Problem = Tally the lines below that contain "stack". The number is the whole answer.

(Web page edit records)
__________

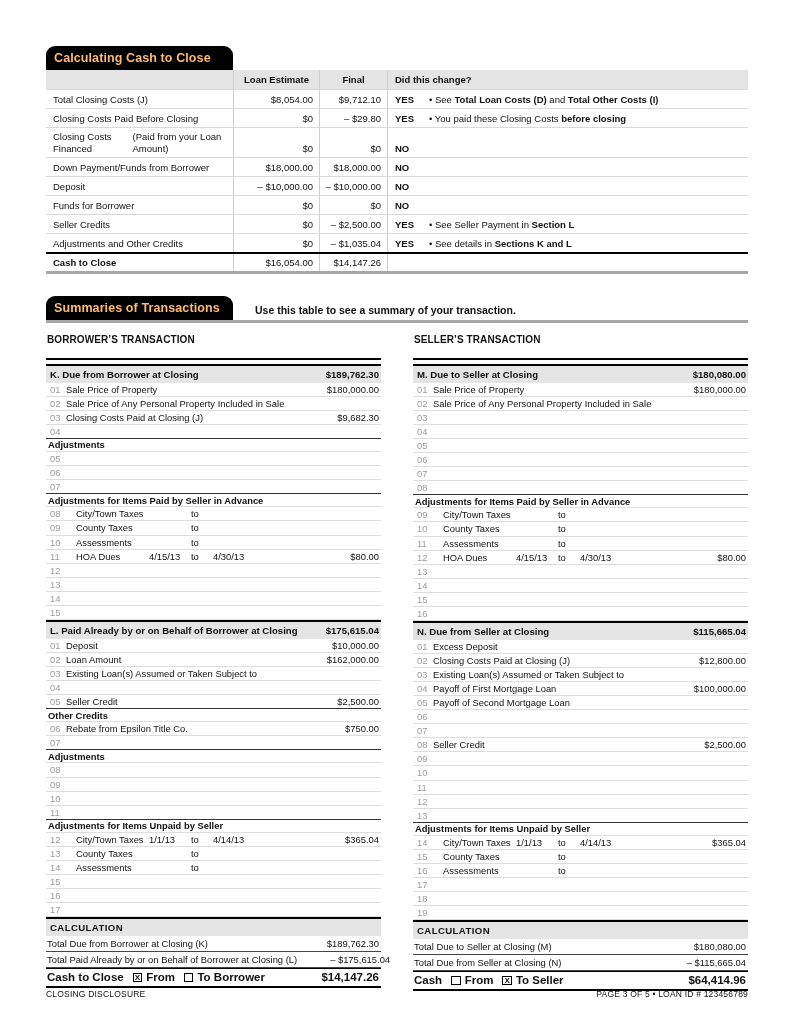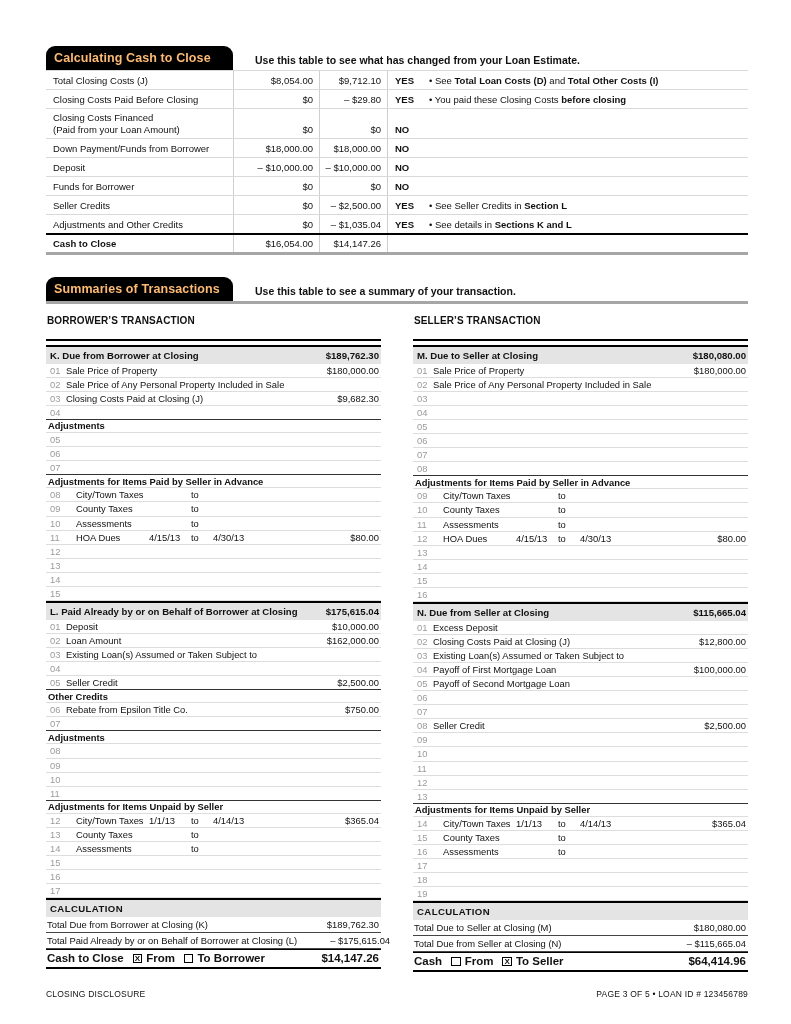--- a/index.html
+++ b/index.html
@@ -90,7 +90,6 @@
   <section>
     <div class="tabrow">
       <div class="tab">Calculating Cash to Close</div>
-      <div class="tab-sub">Use this table to see what has changed from your Loan Estimate.</div>
     </div>
     <div class="ctc-table">
       <div id="ctc-body">

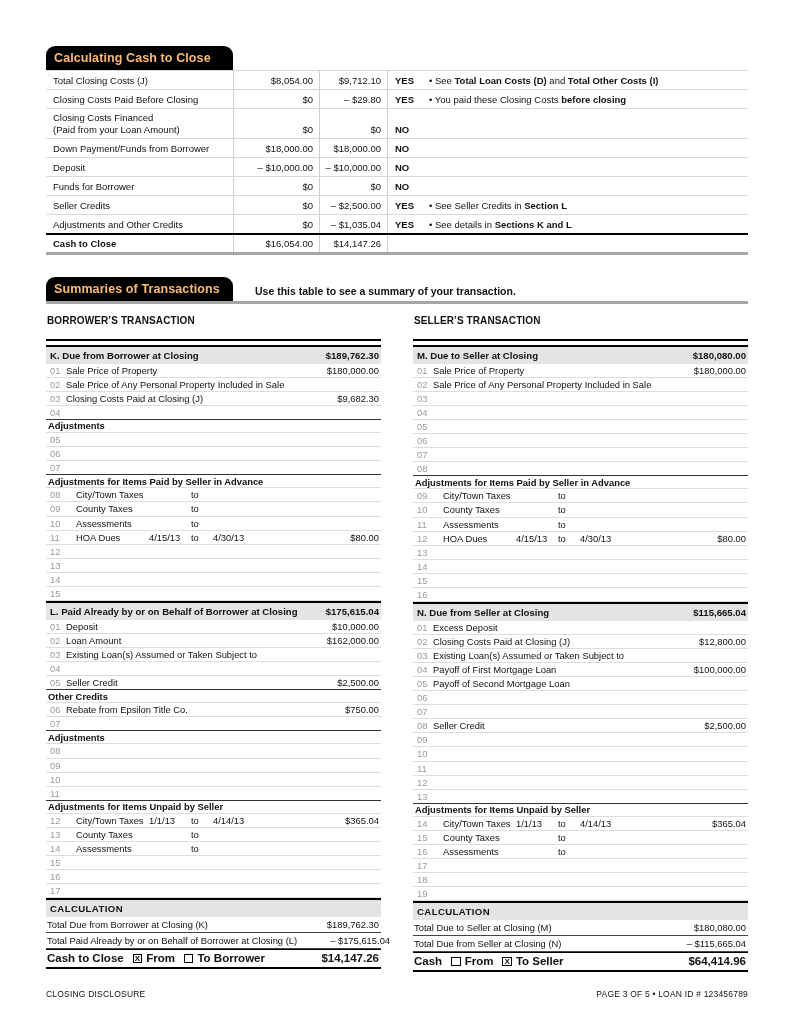--- a/index.html
+++ b/index.html
@@ -92,6 +92,12 @@
       <div class="tab">Calculating Cash to Close</div>
     </div>
     <div class="ctc-table">
+      <div class="ctc-row head">
+        <div class="c lbl"></div>
+        <div class="c vle">Loan Estimate</div>
+        <div class="c vfi">Final</div>
+        <div class="c chg">Did this change?</div>
+      </div>
       <div id="ctc-body">
           <div class="ctc-row">
             <div class="c lbl">Total Closing Costs (J)</div>

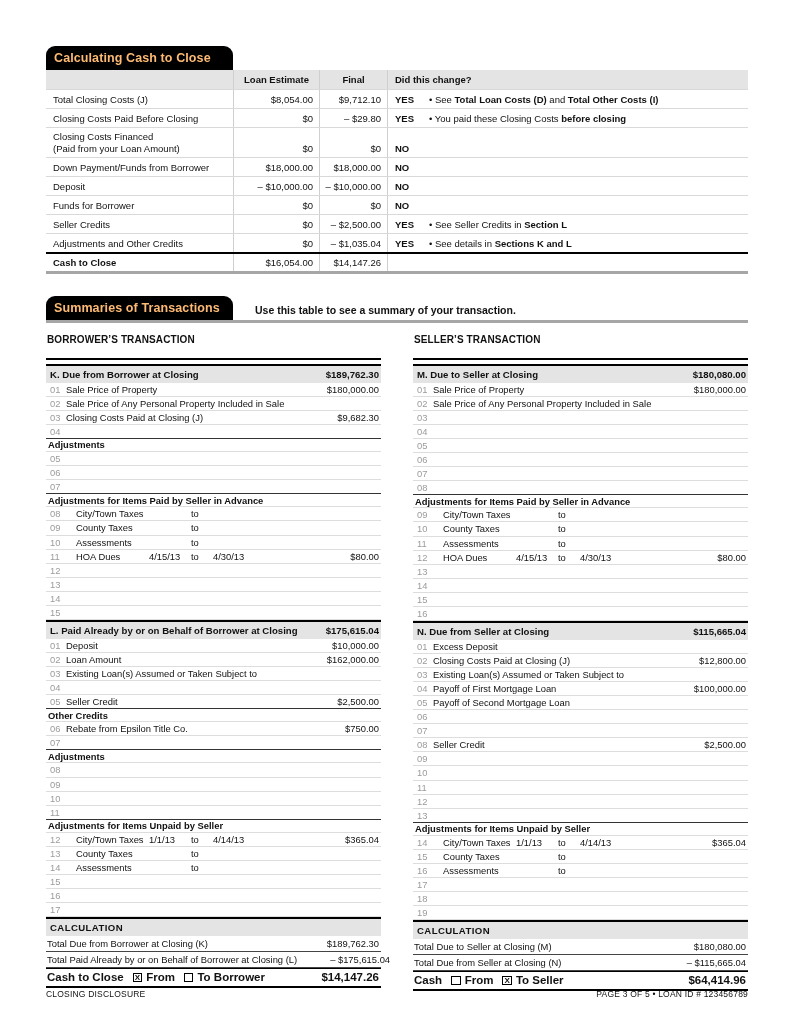--- a/index.html
+++ b/index.html
@@ -31,7 +31,7 @@
   .ctc-row.total .lbl { font-weight: bold; }
   .c { display: flex; align-items: center; }
   .c.lbl { width: 187px; padding-left: 7px; }
-  .c.lbl .stack { display: flex; flex-direction: column; line-height: 11.5px; }
+  .c.lbl .stack { display: flex; flex-direction: row; line-height: 11.5px; }
   .c.vle { width: 86px; justify-content: flex-end; padding-right: 6px; border-left: 1px solid #cfcfcf; }
   .c.vfi { width: 68px; justify-content: flex-end; padding-right: 6px; border-left: 1px solid #cfcfcf; }
   .head .c.vle, .head .c.vfi { justify-content: center; padding-right: 0; }

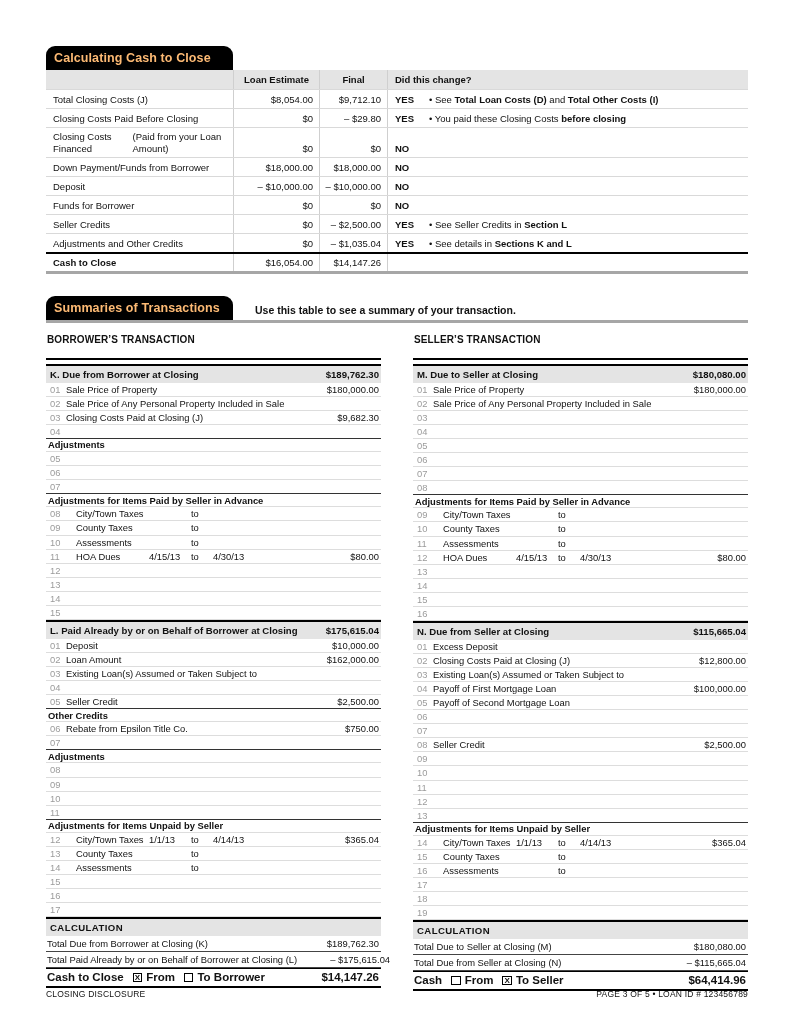--- a/index.html
+++ b/index.html
@@ -160,7 +160,7 @@
             <div class="c vfi">– $2,500.00</div>
             <div class="c chg">
               <span class="yn">YES</span>
-              <span class="note"><span>• See Seller Credits in </span><span class="b">Section L</span></span>
+              <span class="note"><span>• See Seller Payment in </span><span class="b">Section L</span></span>
             </div>
           </div>
           <div class="ctc-row">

__________

Solution for this problem = 2